Records for the exercise
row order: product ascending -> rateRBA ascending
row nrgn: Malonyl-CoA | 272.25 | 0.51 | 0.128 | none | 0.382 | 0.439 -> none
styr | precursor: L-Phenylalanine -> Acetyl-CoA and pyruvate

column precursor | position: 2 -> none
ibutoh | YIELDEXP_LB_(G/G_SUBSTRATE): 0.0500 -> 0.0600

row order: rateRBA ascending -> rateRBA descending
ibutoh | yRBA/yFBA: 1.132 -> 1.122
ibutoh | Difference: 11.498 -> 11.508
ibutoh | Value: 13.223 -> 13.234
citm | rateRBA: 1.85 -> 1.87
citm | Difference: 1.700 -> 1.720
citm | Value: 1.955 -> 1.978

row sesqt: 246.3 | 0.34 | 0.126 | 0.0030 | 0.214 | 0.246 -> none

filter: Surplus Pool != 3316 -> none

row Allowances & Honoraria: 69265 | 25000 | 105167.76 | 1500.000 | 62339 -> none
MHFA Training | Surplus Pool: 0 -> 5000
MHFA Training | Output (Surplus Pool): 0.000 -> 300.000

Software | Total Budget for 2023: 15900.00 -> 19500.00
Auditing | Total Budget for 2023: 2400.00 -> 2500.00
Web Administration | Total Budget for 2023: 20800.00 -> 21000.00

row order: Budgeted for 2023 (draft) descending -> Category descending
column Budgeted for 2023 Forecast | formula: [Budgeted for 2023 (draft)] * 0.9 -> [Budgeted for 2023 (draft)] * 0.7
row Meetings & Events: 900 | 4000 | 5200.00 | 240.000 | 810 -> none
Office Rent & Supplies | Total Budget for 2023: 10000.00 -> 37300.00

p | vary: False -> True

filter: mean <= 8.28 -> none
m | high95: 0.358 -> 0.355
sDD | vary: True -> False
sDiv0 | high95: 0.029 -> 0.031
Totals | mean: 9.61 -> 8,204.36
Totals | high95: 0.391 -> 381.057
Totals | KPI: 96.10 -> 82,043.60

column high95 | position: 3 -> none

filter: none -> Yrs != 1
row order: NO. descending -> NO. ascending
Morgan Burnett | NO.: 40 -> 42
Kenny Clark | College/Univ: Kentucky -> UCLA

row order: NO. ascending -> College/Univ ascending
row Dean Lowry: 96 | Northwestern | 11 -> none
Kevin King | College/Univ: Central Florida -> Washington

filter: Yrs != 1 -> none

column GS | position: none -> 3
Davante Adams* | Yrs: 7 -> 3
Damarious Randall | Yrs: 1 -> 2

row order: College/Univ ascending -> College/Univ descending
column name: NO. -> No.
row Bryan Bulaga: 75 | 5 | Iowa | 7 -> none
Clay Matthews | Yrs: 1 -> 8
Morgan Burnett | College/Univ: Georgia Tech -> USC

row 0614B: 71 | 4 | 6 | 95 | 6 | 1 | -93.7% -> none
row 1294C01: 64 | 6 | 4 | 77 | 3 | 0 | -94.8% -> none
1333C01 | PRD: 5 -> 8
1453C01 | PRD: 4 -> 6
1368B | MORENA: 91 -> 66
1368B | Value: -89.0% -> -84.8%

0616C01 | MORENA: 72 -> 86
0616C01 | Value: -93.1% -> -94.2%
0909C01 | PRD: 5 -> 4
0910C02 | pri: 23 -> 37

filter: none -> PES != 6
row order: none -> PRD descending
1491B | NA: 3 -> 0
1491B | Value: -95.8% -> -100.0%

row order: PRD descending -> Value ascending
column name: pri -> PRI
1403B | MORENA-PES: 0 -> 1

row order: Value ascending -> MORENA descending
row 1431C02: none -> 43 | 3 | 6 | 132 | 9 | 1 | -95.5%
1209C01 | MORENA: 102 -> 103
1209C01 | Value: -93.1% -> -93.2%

Instructions to follow
When the line with "Web Administration |" is reached in the data above, start copying there, and copy each line exactly until the line with "Kenny Clark | College/Univ: Kentucky -> UCLA" has been copied; copy nothing else.

Response
Web Administration | Total Budget for 2023: 20800.00 -> 21000.00

row order: Budgeted for 2023 (draft) descending -> Category descending
column Budgeted for 2023 Forecast | formula: [Budgeted for 2023 (draft)] * 0.9 -> [Budgeted for 2023 (draft)] * 0.7
row Meetings & Events: 900 | 4000 | 5200.00 | 240.000 | 810 -> none
Office Rent & Supplies | Total Budget for 2023: 10000.00 -> 37300.00

p | vary: False -> True

filter: mean <= 8.28 -> none
m | high95: 0.358 -> 0.355
sDD | vary: True -> False
sDiv0 | high95: 0.029 -> 0.031
Totals | mean: 9.61 -> 8,204.36
Totals | high95: 0.391 -> 381.057
Totals | KPI: 96.10 -> 82,043.60

column high95 | position: 3 -> none

filter: none -> Yrs != 1
row order: NO. descending -> NO. ascending
Morgan Burnett | NO.: 40 -> 42
Kenny Clark | College/Univ: Kentucky -> UCLA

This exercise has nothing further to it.